### Problem
Using the data below, gather each line that includes the word "Chrome".

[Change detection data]
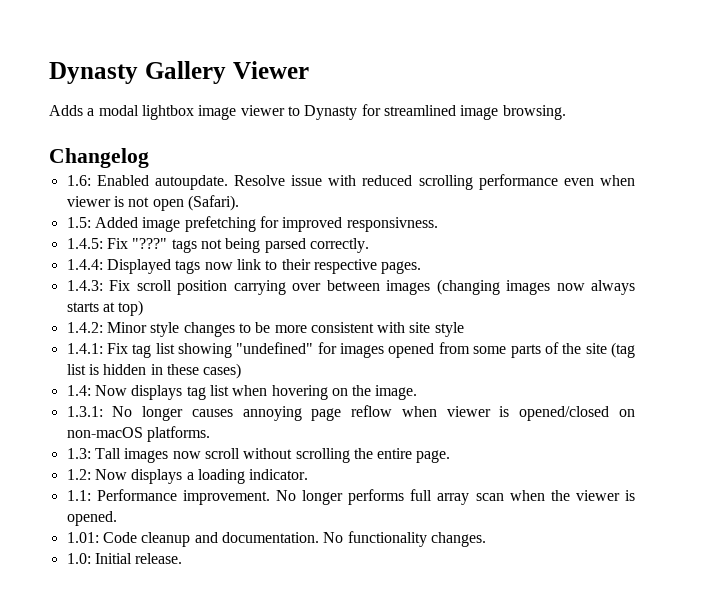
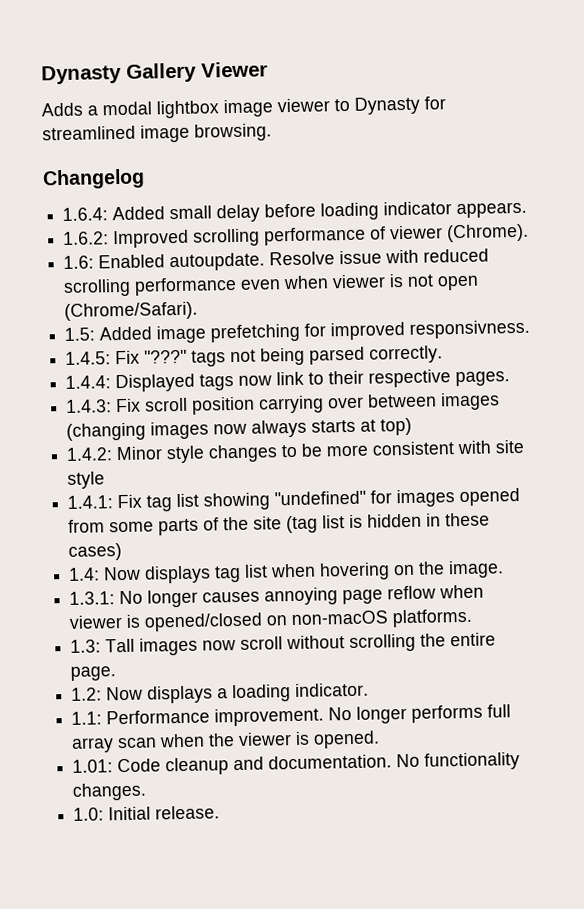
(149, 158) none -> [62,201,528,223] [63,223,530,249] // 1.6.4: Added small delay before loading indicator appears. // 1.6.2: Improved scrolling performance of viewer (Chrome).
[187,195,239,211] (Safari). -> [64,301,199,321] (Chrome/Safari).

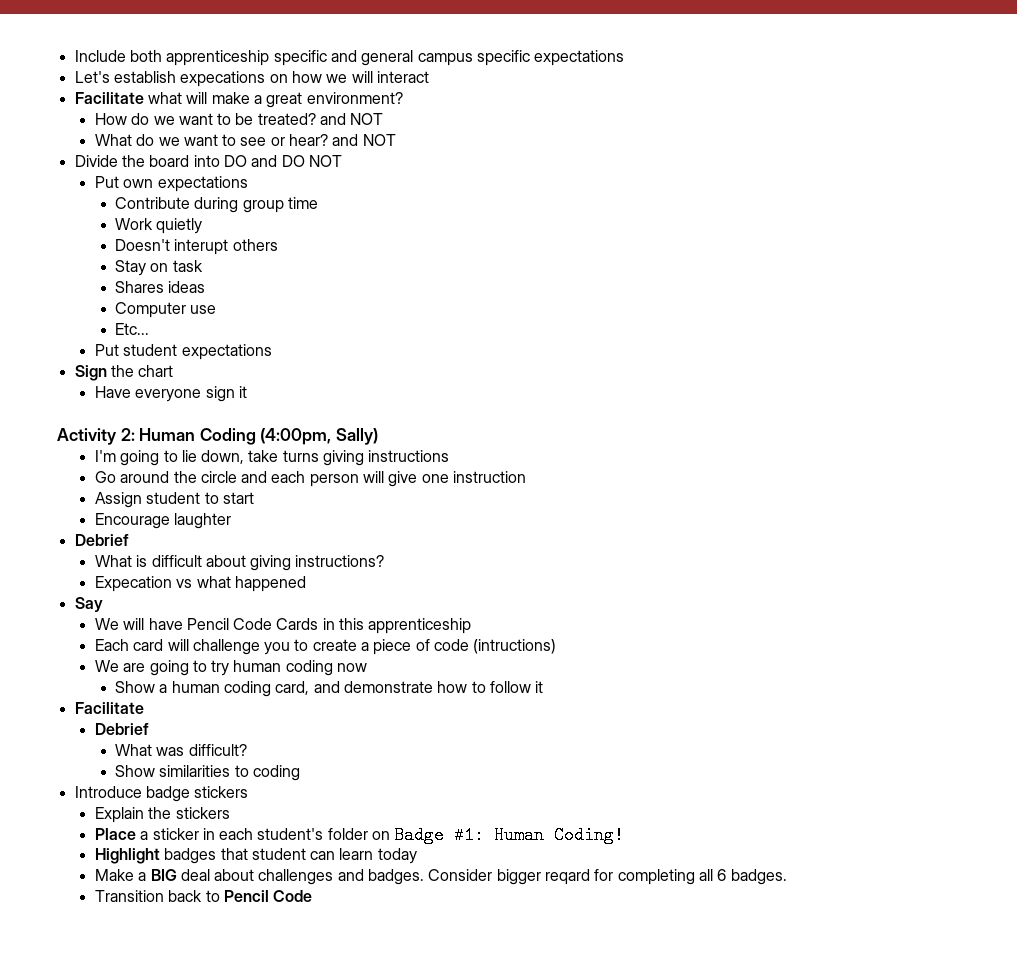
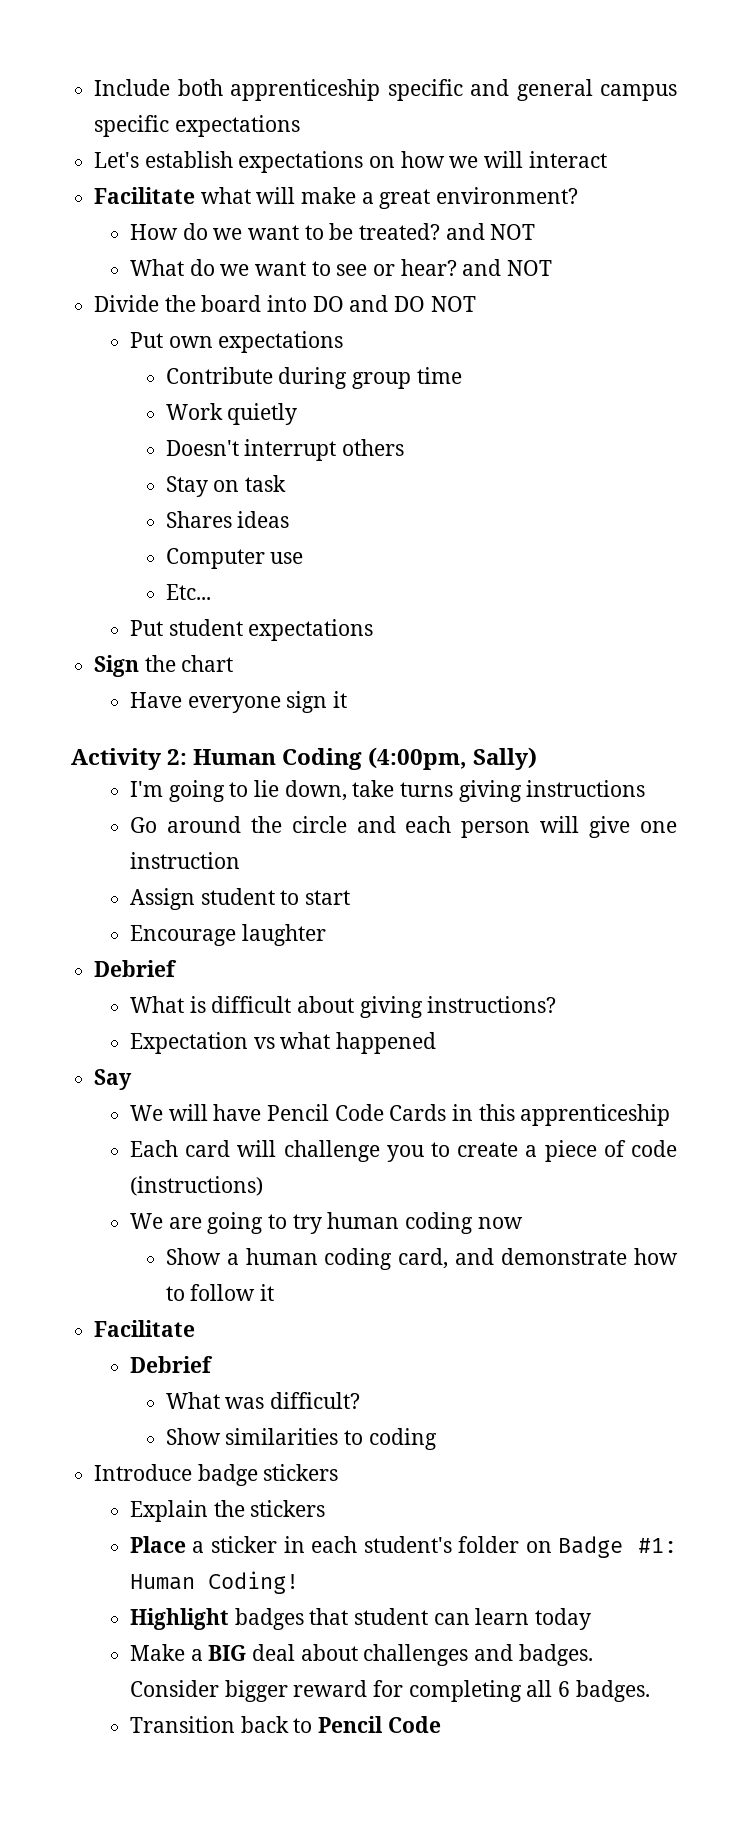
[180,71,266,87] expecations -> [238,151,364,173] expectations
[174,239,229,255] interupt -> [244,439,337,461] interrupt
[94,576,172,592] Expecation -> [129,1032,248,1054] Expectation
[473,639,557,654] (intructions) -> [129,1176,263,1196] (instructions)
[545,869,591,885] reqard -> [293,1680,368,1697] reward

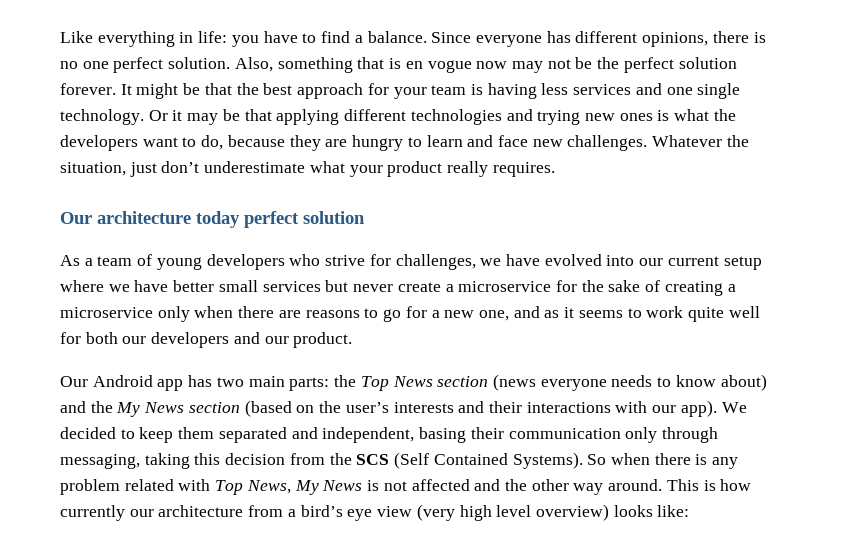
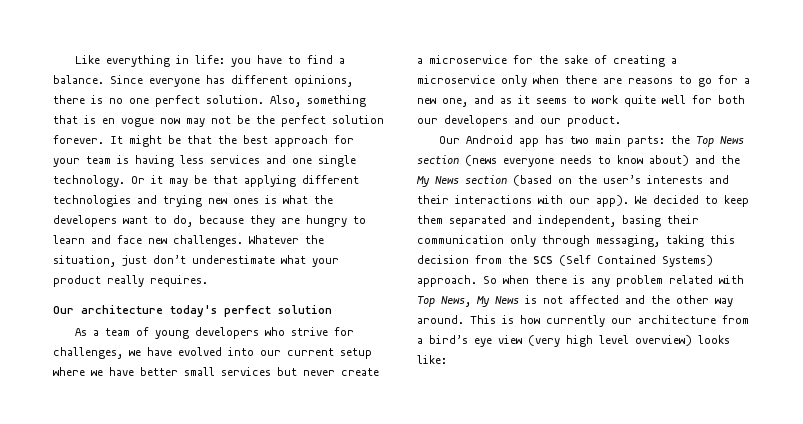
[196,211,240,228] today -> [170,305,217,317] today's
[512,452,583,469] Systems). -> [662,255,713,267] [417,275,477,287] Systems) approach.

### Exercise output
(149, 158) none -> [62,201,528,223] [63,223,530,249] // 1.6.4: Added small delay before loading indicator appears. // 1.6.2: Improved scrolling performance of viewer (Chrome).
[187,195,239,211] (Safari). -> [64,301,199,321] (Chrome/Safari).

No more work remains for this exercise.